Le prix à payer, c’est celui de la misère matérielle – Soutine est repoussant, il couche parmi les punaises de la villa Seurat, non loin d’Henri Miller, qui le soutient moralement. Le client est rare : Soutine décourage la « charité » des premiers collectionneurs. Le bon docteur Barnes, pharmacien de Philadelphie, néanmoins, s’entiche de son œuvre à partir de 1922, constituant peu à peu une collection de toiles de Soutine. Voilà ce dernier provisoirement sauvé du désastre quotidien. Mais l’artiste souffre d’un ulcère, fruit d’une « mauvaise vie ». Mais il y a plus grave sur cette terre : la chasse aux juifs, que les Français zélés – qui ne comprennent rien à la peinture – imposent à certains de leurs semblables. Cette étoile jaune qu’ils doivent arborer, Soutine n’en veut pas. Après avoir bravé les dénonciateurs de tout poil, il se réfugie tout de même avec Marie-Berthe, l’ancienne compagne de Max Ernst, en zone « nono », de l’autre côté de la Loire. Longtemps il a refusé de s’exiler dans ce coin où il n’y a pas de lait, ce breuvage lui étant nécessaire pour chasser les douleurs gastriques et cette ombre noire qui le tourmentent par-dessus tout. A Champigny-sur-Veude, non loin de Chinon et de son rouge tannique, il poursuit ses épanchements violents de jus de pavot, pour traduire ses visions apocalyptiques d’un monde en dérangement.

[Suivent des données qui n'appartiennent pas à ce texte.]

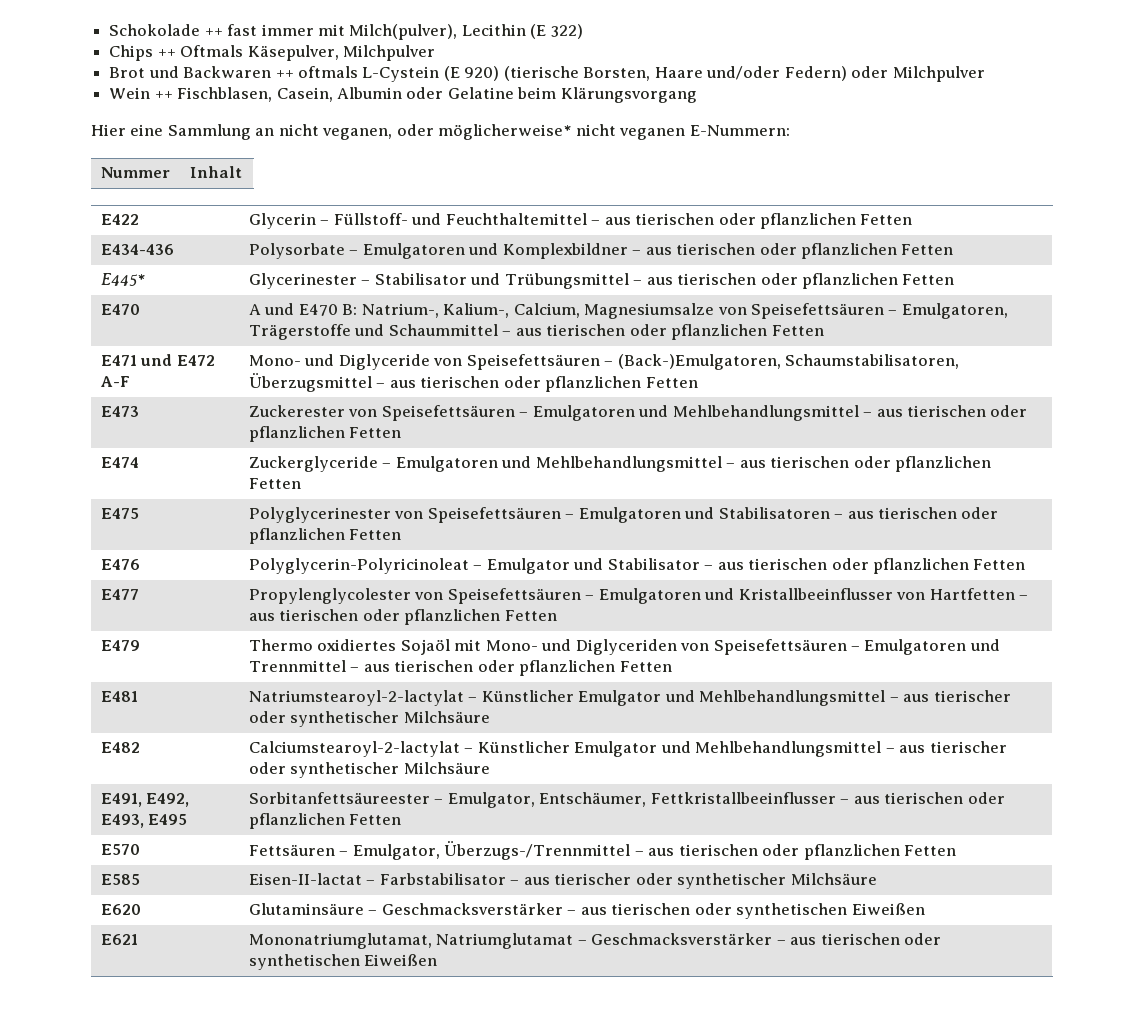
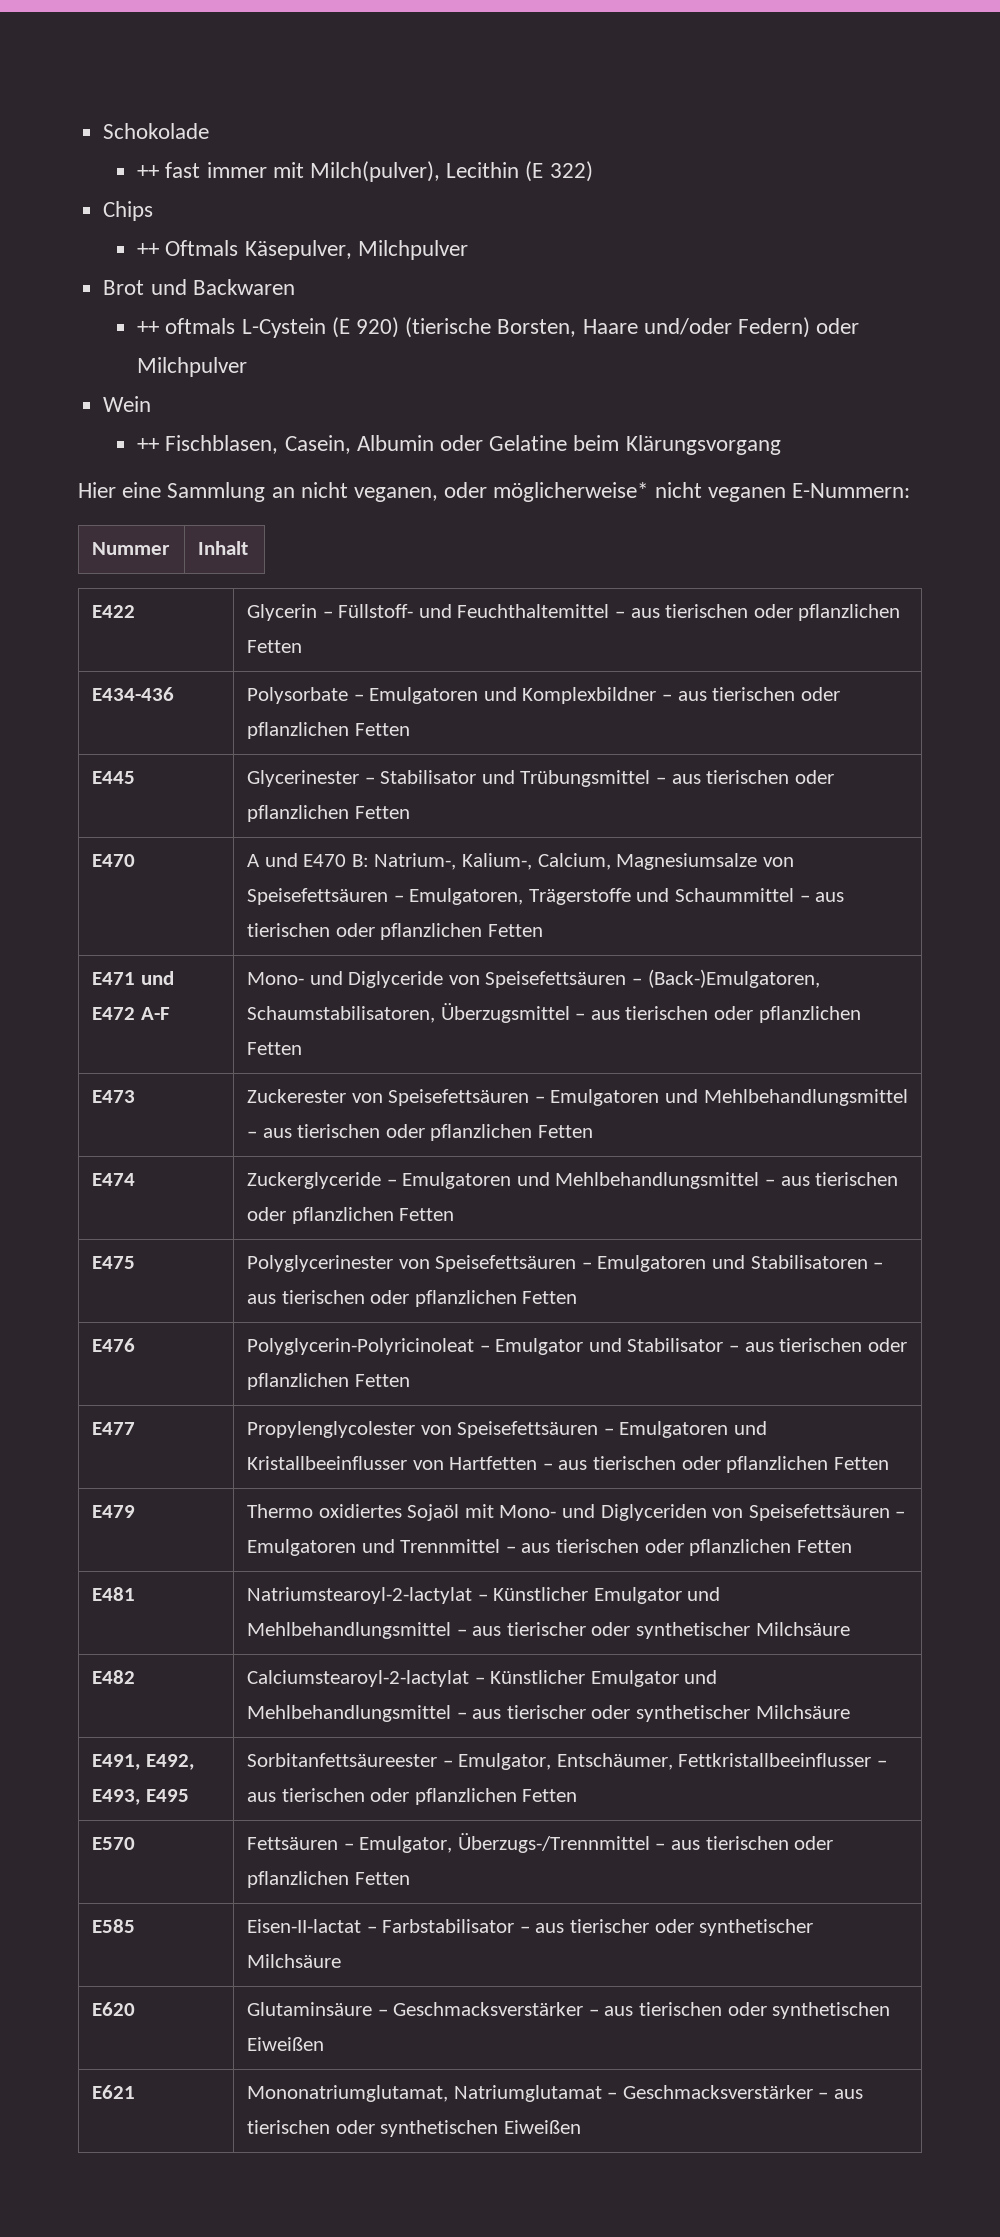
- Schokolade ++ fast immer mit Milch(pulver), Lecithin (E 322)
+ Schokolade
+ ++ fast immer mit Milch(pulver), Lecithin (E 322)
- Chips ++ Oftmals Käsepulver, Milchpulver
+ Chips
+ ++ Oftmals Käsepulver, Milchpulver
- Brot und Backwaren ++ oftmals L-Cystein (E 920) (tierische Borsten, Haare und/oder Federn) oder Milchpulver
+ Brot und Backwaren
+ ++ oftmals L-Cystein (E 920) (tierische Borsten, Haare und/oder Federn) oder Milchpulver
- Wein ++ Fischblasen, Casein, Albumin oder Gelatine beim Klärungsvorgang
+ Wein
+ ++ Fischblasen, Casein, Albumin oder Gelatine beim Klärungsvorgang
- E445* | Glycerinester – Stabilisator und Trübungsmittel – aus tierischen oder pflanzlichen Fetten
+ E445 | Glycerinester – Stabilisator und Trübungsmittel – aus tierischen oder pflanzlichen Fetten

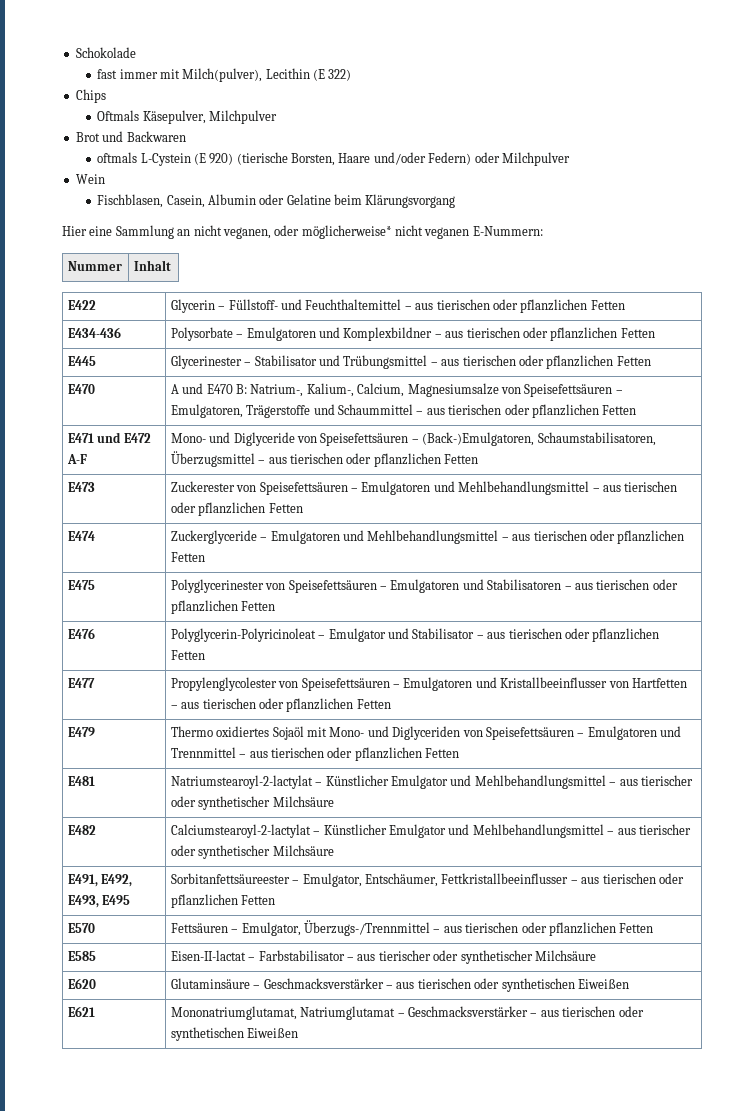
- ++ fast immer mit Milch(pulver), Lecithin (E 322)
+ fast immer mit Milch(pulver), Lecithin (E 322)
- ++ Oftmals Käsepulver, Milchpulver
+ Oftmals Käsepulver, Milchpulver
- ++ oftmals L-Cystein (E 920) (tierische Borsten, Haare und/oder Federn) oder Milchpulver
+ oftmals L-Cystein (E 920) (tierische Borsten, Haare und/oder Federn) oder Milchpulver
- ++ Fischblasen, Casein, Albumin oder Gelatine beim Klärungsvorgang
+ Fischblasen, Casein, Albumin oder Gelatine beim Klärungsvorgang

Le roman de Ralph Dutli revient sur le dernier épisode de cette vie mouvementée et sans concessions : le voyage que Soutine effectue dans un convoi mortuaire pour repasser la ligne de démarcation et se faire soigner à Paris. Chaïm – qui signifie « vie » en russe – s’effraie à l’idée d’être enfermé dans ce paradis blanc de l’hôpital, lui le peintre de la couleur et de l’humanité perdue. Il ne vivait que pour étaler ses couleurs. Après avoir pensé : On devrait pouvoir se faire disparaître de ce monde comme on détruit une peinture, Soutine veut prolonger son existence à tout prix.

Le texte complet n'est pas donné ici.